BEGIN Data shown
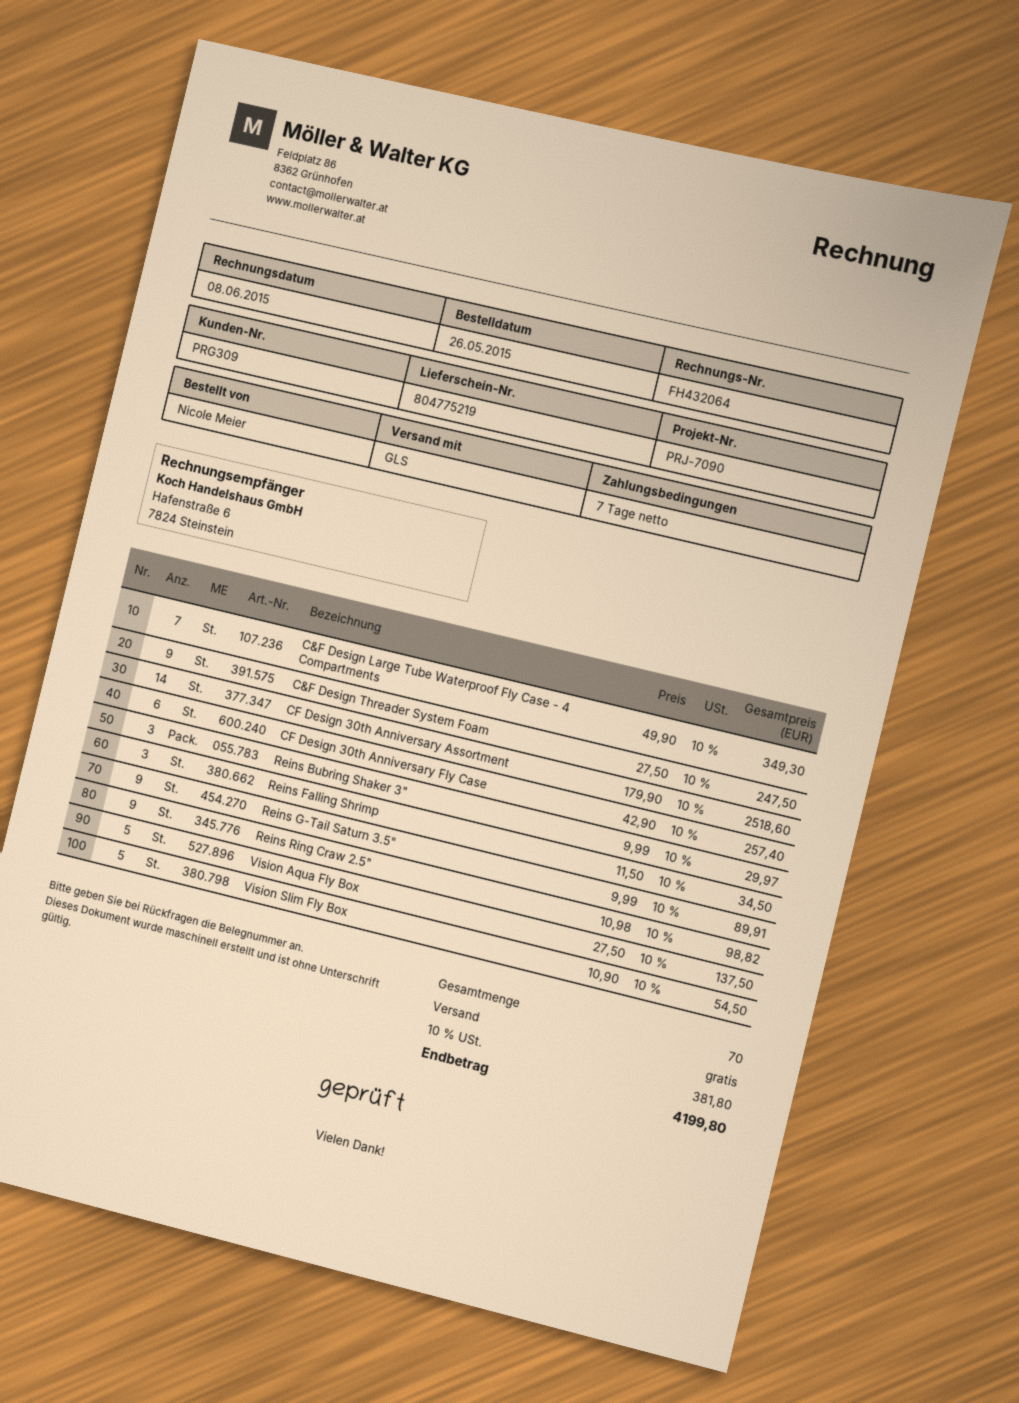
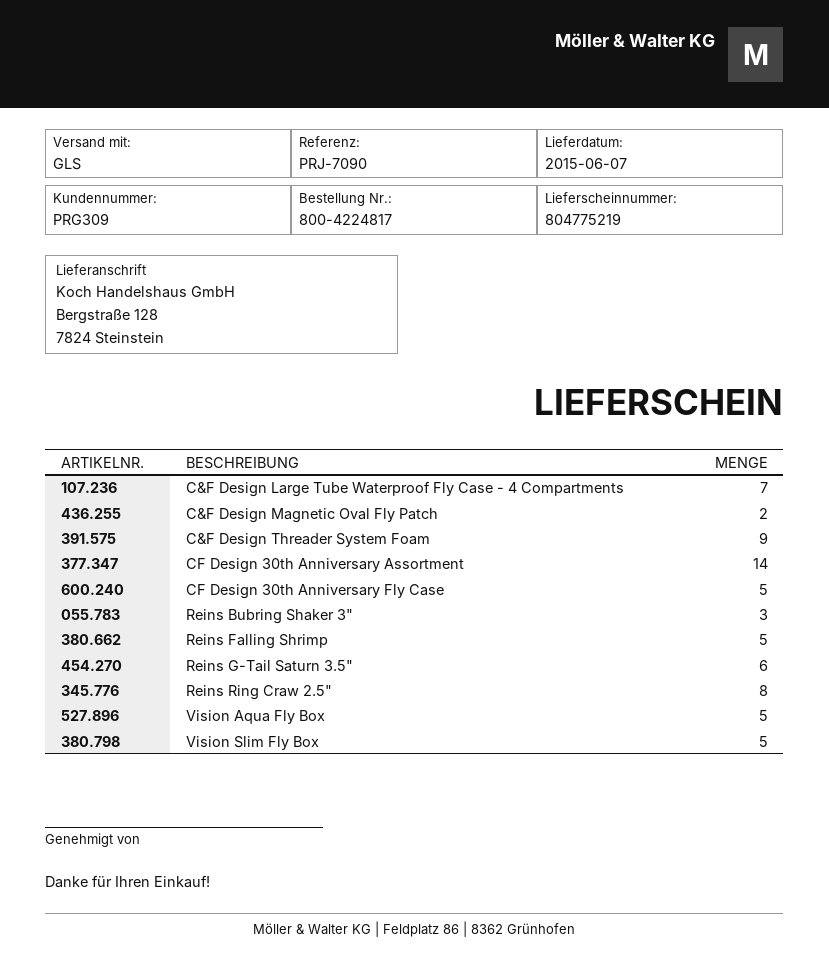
CF Design 30th Anniversary Fly Case: 6 -> 5
Reins Falling Shrimp: 3 -> 5
Reins G-Tail Saturn 3.5": 9 -> 6
Reins Ring Craw 2.5": 9 -> 8
C&F Design Magnetic Oval Fly Patch: none -> 2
END Data shown
▶ **What this task involves**
Your copy should match the listing exactly, apart from the pictures it leaves out.

▶ **Output below**
CF Design 30th Anniversary Fly Case: 6 -> 5
Reins Falling Shrimp: 3 -> 5
Reins G-Tail Saturn 3.5": 9 -> 6
Reins Ring Craw 2.5": 9 -> 8
C&F Design Magnetic Oval Fly Patch: none -> 2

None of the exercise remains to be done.